THE TENTATIVE REFUND ALLOWANCES

PETITIONER

[12] On their 1986 consolidated Federal income tax return, filed on or about August 7, 1987, petitioner and the group reported a consolidated net operating loss (CNOL) in the amount of $ 8,461,369 and excess consolidated general business credits in the amount of $ 1,496,693. The return was prepared on the basis that petitioner is the successor common parent of the group, and it included the taxable income or loss of petitioner*18 and each member of the group for either (1) the entire 52-53 week year (beginning on December 30, 1985, and ending on December 28, 1986) or (2) the portion of that taxable year during which each such corporation was a member of the group.
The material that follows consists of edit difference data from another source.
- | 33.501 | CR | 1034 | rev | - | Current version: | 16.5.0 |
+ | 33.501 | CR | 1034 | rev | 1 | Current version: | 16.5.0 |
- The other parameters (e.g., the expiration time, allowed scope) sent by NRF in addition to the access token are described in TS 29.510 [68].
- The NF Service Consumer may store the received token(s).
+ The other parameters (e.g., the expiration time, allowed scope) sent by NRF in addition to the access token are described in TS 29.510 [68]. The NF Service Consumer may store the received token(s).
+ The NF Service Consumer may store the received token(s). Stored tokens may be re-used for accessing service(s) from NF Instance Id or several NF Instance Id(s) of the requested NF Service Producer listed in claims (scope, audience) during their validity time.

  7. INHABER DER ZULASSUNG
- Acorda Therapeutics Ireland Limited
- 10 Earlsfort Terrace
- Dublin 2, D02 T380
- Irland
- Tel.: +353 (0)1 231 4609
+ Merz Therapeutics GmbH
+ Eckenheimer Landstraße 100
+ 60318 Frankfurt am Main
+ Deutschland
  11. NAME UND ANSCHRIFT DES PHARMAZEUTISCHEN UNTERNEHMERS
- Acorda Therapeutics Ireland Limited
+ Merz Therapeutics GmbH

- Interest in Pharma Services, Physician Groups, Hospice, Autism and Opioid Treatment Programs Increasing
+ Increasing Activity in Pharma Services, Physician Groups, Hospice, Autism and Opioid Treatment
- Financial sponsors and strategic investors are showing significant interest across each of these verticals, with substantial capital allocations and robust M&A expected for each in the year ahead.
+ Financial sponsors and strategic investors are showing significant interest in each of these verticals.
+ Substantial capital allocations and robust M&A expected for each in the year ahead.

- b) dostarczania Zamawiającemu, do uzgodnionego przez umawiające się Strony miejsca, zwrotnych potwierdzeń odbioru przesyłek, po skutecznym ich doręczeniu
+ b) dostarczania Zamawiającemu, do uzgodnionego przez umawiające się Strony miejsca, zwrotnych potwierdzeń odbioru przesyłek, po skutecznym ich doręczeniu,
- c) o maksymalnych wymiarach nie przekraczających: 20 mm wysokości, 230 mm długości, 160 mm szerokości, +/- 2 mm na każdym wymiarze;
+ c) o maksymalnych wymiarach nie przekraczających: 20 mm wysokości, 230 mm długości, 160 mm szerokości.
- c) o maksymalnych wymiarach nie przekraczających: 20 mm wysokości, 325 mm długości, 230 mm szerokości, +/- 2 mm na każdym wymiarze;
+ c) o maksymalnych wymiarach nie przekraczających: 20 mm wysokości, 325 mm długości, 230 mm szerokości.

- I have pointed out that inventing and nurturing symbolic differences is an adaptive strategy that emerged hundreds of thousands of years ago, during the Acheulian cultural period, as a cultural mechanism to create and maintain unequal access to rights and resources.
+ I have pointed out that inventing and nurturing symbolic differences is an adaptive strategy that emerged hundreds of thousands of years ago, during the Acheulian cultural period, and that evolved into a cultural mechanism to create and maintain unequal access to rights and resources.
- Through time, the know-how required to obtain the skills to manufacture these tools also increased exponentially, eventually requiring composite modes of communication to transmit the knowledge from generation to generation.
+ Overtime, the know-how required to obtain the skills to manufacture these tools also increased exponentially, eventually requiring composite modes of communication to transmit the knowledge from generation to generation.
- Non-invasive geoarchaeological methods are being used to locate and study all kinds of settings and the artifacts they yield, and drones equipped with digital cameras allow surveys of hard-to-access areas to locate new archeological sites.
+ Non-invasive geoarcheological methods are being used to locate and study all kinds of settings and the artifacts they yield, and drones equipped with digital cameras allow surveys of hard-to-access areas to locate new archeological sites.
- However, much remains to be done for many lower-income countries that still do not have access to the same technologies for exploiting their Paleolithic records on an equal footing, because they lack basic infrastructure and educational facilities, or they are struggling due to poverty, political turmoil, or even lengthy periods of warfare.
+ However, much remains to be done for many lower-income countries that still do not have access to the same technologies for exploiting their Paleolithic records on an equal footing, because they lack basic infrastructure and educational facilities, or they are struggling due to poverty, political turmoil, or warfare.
[13] On or about August 11, 1987, petitioner and the group filed, with the Internal Revenue Service Center, Kansas City, Missouri (service center), Form 1139, Corporation Application for Tentative Refund. On the application, petitioner and the group requested a tentative refund of income tax in the amount of $ 5,346,097 attributable to the carryback of the *107 1986 CNOL and excess consolidated business credits to the group's 1984 taxable year. Petitioner attached to the application for tentative refund allowance a statement detailing the restructuring transaction in which petitioner became the successor common parent of the group.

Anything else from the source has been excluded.